You wake up in the morning and see that your roommate did not bother waking you up. Well, she is not at fault; you were the one who evaded conversations and refused to respond. You sit in the cafeteria at a table by yourself. It has been two weeks already, but you never made any friends because of your social anxiety. Going to classes, studying, eating, bathing, and sleeping are almost muscle memory now. After all, they are the only things going on in your life.
Eventually, it grows difficult. Without friends or anything to make you smile and laugh, emotions seem to slip out of you like sand through fingers. There is a cold emptiness inside and all you can do is cry -- cry everyday and everywhere in places that no one can see like the shower, behind buildings, and empty rooms. However, you do not bother going to see the counselor or any therapist simply because you believe that it is not worth the time or you say that you will go later, but you never do.
College is not what you thought it would be, so you drop out.
Here is the thing:
When an individual holds in any negative emotions, the negativity will fester and grow. However, it is understandable if one does not feel comfortable with sharing their thoughts and feelings to strangers. That is why it can be the people who you thought were the happiest that are actually screaming for help inside.

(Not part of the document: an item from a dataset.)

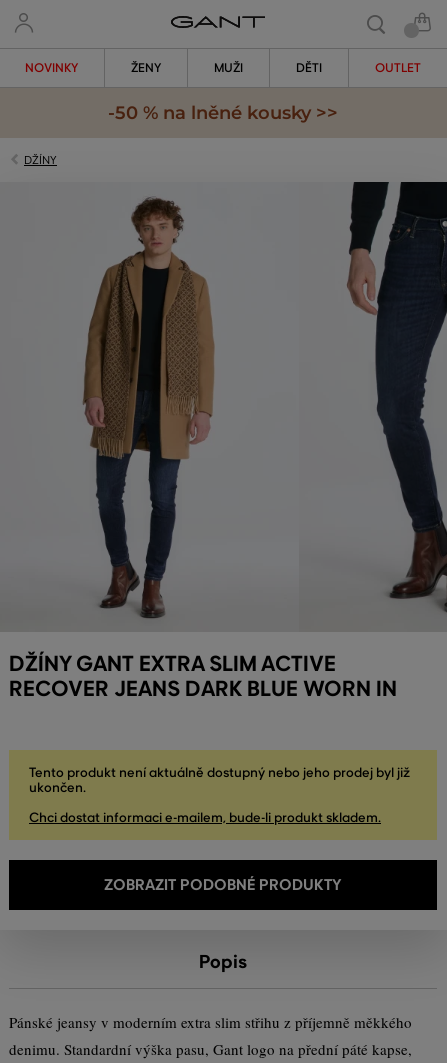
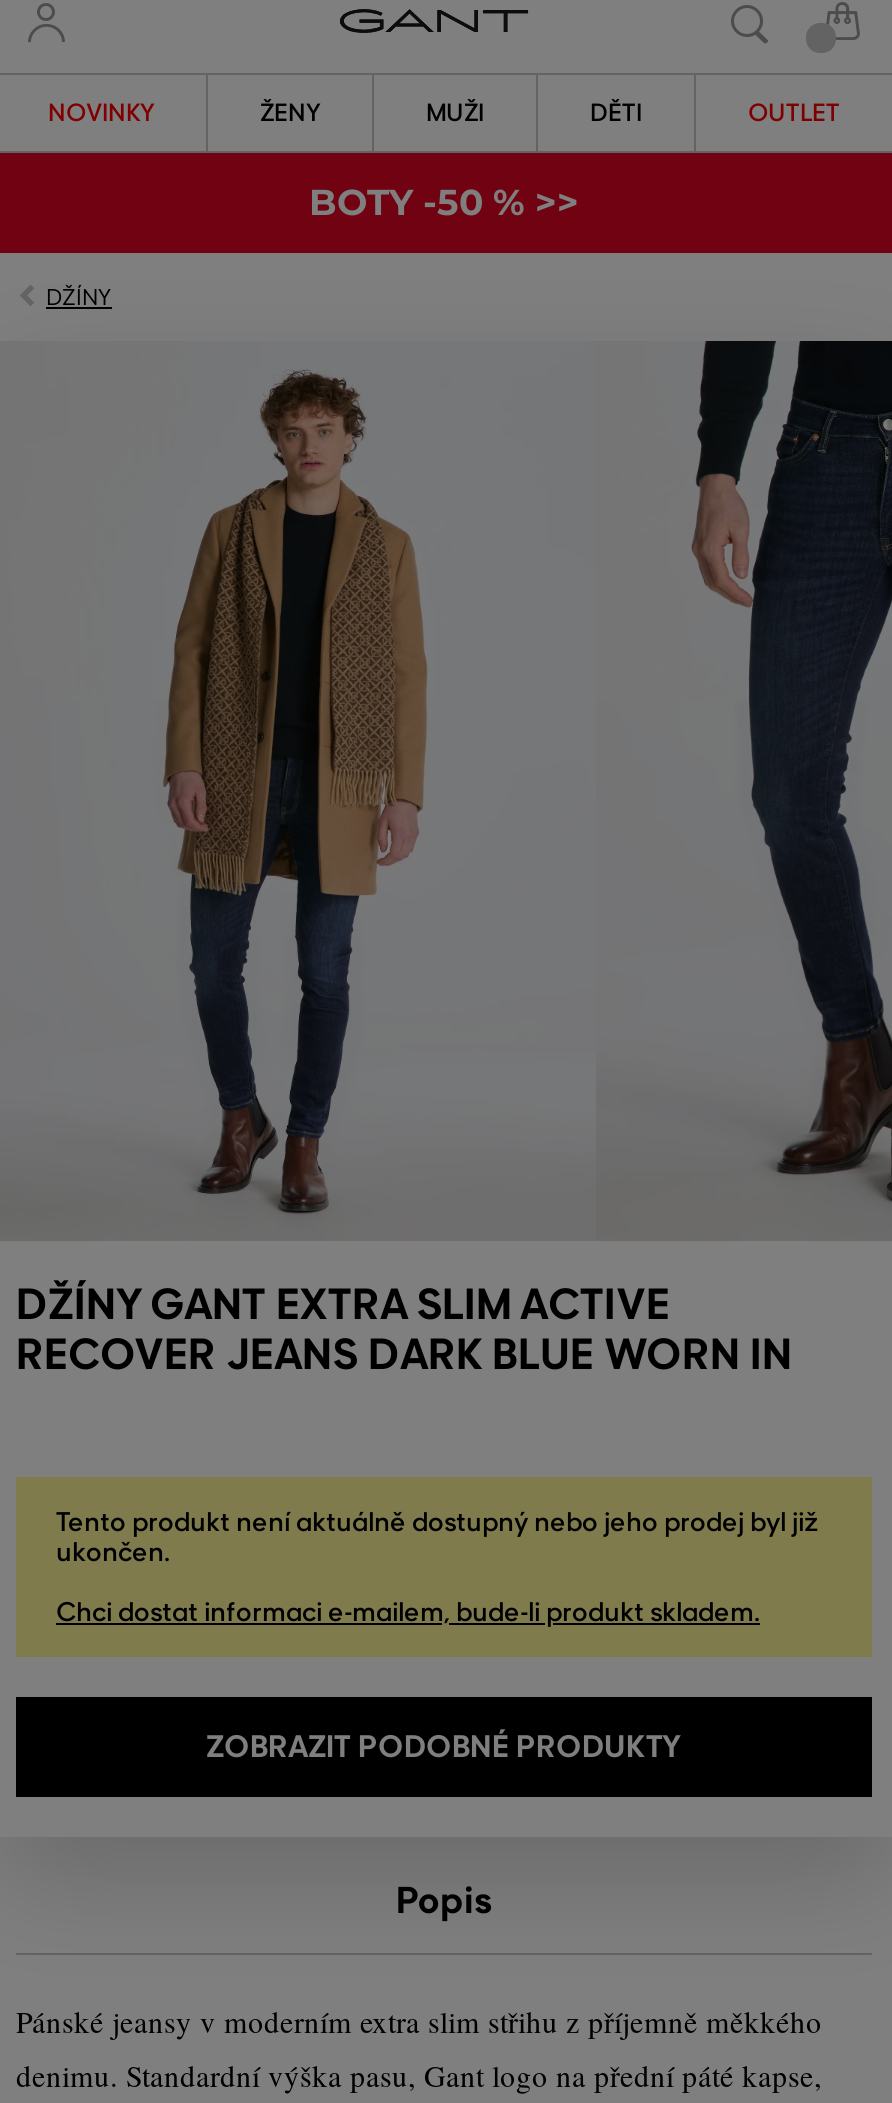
- -50 % na lněné kousky >>
+ BOTY -50 % >>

According to Bruffaerts, Ronny et al., “Approximately one in three freshman reports mental health problems in the past year, with internalizing and externalizing problems both associated with reduced academic functioning (2.9-4.7% AYP reduction, corresponding to 0.2-0.3 GPA reduction).” This number is quite a lot if one thinks about it side by side a large number like ten thousand students. It is highly imperative that colleges and universities find a way to counter depression and anxiety as well as many other mental illnesses that students may be struggling with. It is a concern of both health and wellbeing. What our country needs is for all of its academic institutions to have a quality environment where students feel safe internally and externally.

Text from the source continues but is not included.